1. More competition is needed to generate savings, and exchanges are a good place to start
Harvard economist Amitabh Chandra called for more competition, stating that while we have competition among health plans, we lack competition among products. He brought up the idea that when large, self-insured employers ask more of their health plans we will see more competition among products offered by health plans. And health insurance exchanges (public and private) are a good platform for fostering competition among health insurance products, such as tiered networks. He said that we need to stop going for the “snake oil” – programs that boast savings but won’t make a noticeable dent in the long term – and demand more competition in provider markets and insurance markets that will give us the results we are seeking.
2. 2016 will be the year of transparency
Governor Charlie Baker called for more transparency in the health care system and said that he will push for this in 2016. Transparency was also emphasized by other speakers during the two-day hearing, including Attorney General Maura Healey. Consumers are in need of more information about prices and quality ratings of medical procedures among providers so they can make more cost-effective choices. Additionally, once consumers are able to obtain price information concerning their care, they can “vote with their feet” and avoid unwarranted higher prices.

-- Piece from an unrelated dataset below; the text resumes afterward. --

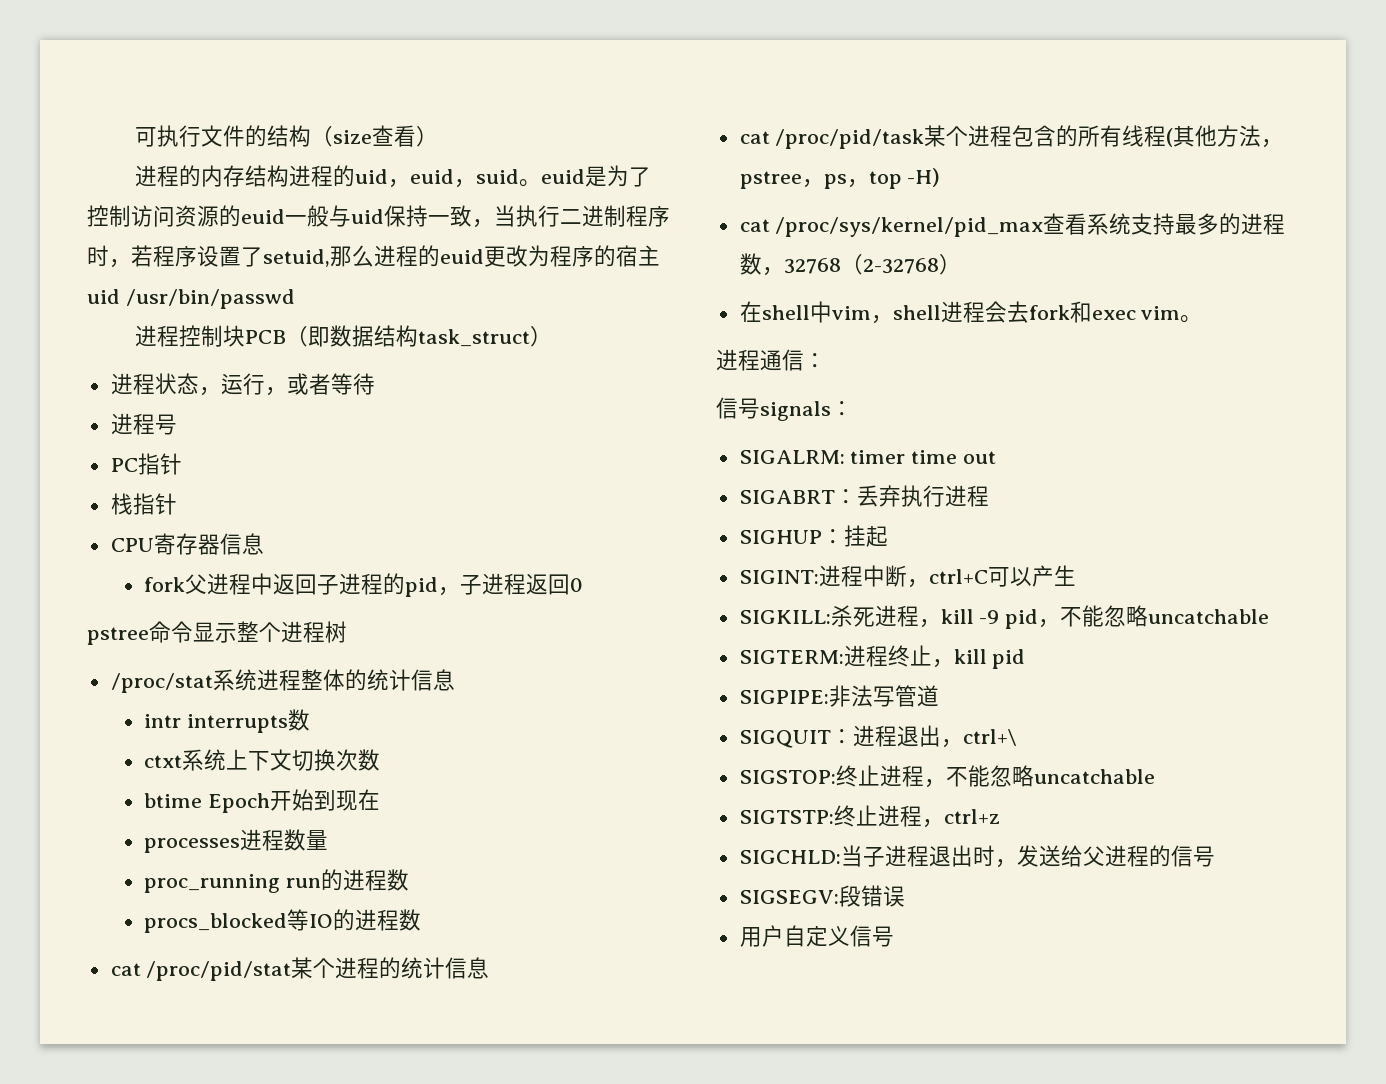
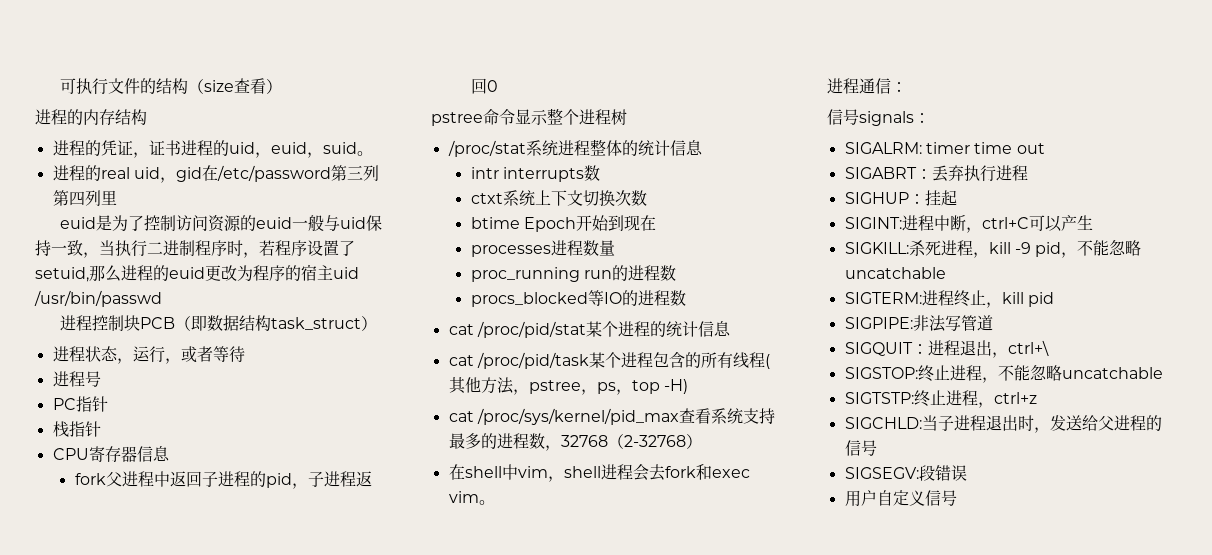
- 进程的内存结构进程的uid，euid，suid。euid是为了控制访问资源的euid一般与uid保持一致，当执行二进制程序时，若程序设置了setuid,那么进程的euid更改为程序的宿主uid /usr/bin/passwd
+ 进程的内存结构
+ 进程的凭证，证书进程的uid，euid，suid。
+ 进程的real uid，gid在/etc/password第三列第四列里
+ euid是为了控制访问资源的euid一般与uid保持一致，当执行二进制程序时，若程序设置了setuid,那么进程的euid更改为程序的宿主uid /usr/bin/passwd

3. Price disparities are expected to persist
Attorney General Maura Healey presented evidence that price variation among provider systems is unexplained by variations in quality or complexity of services, and that action needs to be taken to address what she called our “dysfunctional market” as health care costs continue to rise. She also pointed out that higher priced providers continue to get the highest patient volume – a trend that must change for Massachusetts to reach their goals of lowering costs.
4. Payment reform, especially bundled payments, can potentially help curb spending
Amitabh Chandra called for more bundled payments (and full risk-based contracting), saying that Massachusetts should continue to experiment with these options and become the first state in the country to successfully use bundled payments to reduce health care costs. He recommended bundling payments for targeted areas such as cancer treatments.
5. Hospital and health plan consolidation mergers need to be scrutinized
Mergers were a hot topic both days of the hearings. Both academic experts who testified (Amitabh Chandra and Leemore Dafny) made the point that hospital consolidations result in increased prices, according to many studies. Additionally they said that the Federal Trade Commission contests a negligible amount of acute care hospital mergers. The Federal Trade Commission and other entities need to take a closer look at proposed mergers and find ways to answer the challenging question of whether a merger will in fact offer consumers a higher quality, lower cost product – history has proven otherwise.
6. Varying, and sometimes extreme, prices of drugs and procedures needs to be reined in
Recent press has brought the price of drugs to the forefront of the health care cost conversation. The hearings focused on Sovaldi, as the high price of this drug was unanticipated by everyone. Panelists had more questions than answers: How do we shift this dynamic and allow purchasers to prepare to deal with new drugs? And on the biotechnology side, how do you manage paying for a therapy when drug research and development was front-loaded with an enormous amount of money?
7. There is a critical need to understand how and why certain hospitals can operate a high quality, low cost model so that others can replicate this success
Governor Charlie Baker made it clear that we need to figure out how and why certain institutions, like Lowell General Hospital, are successfully serving their community as a high quality, low cost hospital. Governor Baker brought up an interesting hypothesis: the ability for a hospital to perform like Lowell General is due to culture, more than reimbursement incentives. In order to better understand this, the Governor called for groups to take a closer look at Lowell General to determine what aspects can be replicated.
8. Coordinated and collaborative care needs to be used to address mental and behavioral health needs
The demand for adequate mental and behavioral health facilities has come to a breaking point – there aren’t enough facilities to help the people who need it, and our health system isn’t set up to allow those in need to receive the full scope of care needed to help improve their conditions. Speaker of the House Robert DeLeo emphasized the need for coordinated and collaborative care in this area – without it, not only will we continue to experience a huge spend in this area, we are not adequately providing for our neighbors, friends and family members that need these services to survive.
9. Addiction and pain management needs to be addressed through provider education to begin reversing the opioid addiction trend
Governor Charlie Baker discussed the opioid and heroin epidemic Massachusetts is facing – he noted that the health care community needs to understand both the upsides and the downsides of prescription pain medication. Governor Baker called for more provider education in pain management, to help prevent substance abuse stemming from injury or surgery recovery. (The Baker Administration developed a Task Force to address the opioid crisis in Massachusetts earlier this year.)
10. More data is needed to help meet benchmark goals
And to wrap up, the continued need for reliable, timely data in the health care system was raised by members of every panel that testified at some point during the hearings. One panelist mentioned how difficult it is to find out the costs for certain high risk, costly subgroups, so determining the optimal cost trend for these subgroups is exceptionally hard without more data.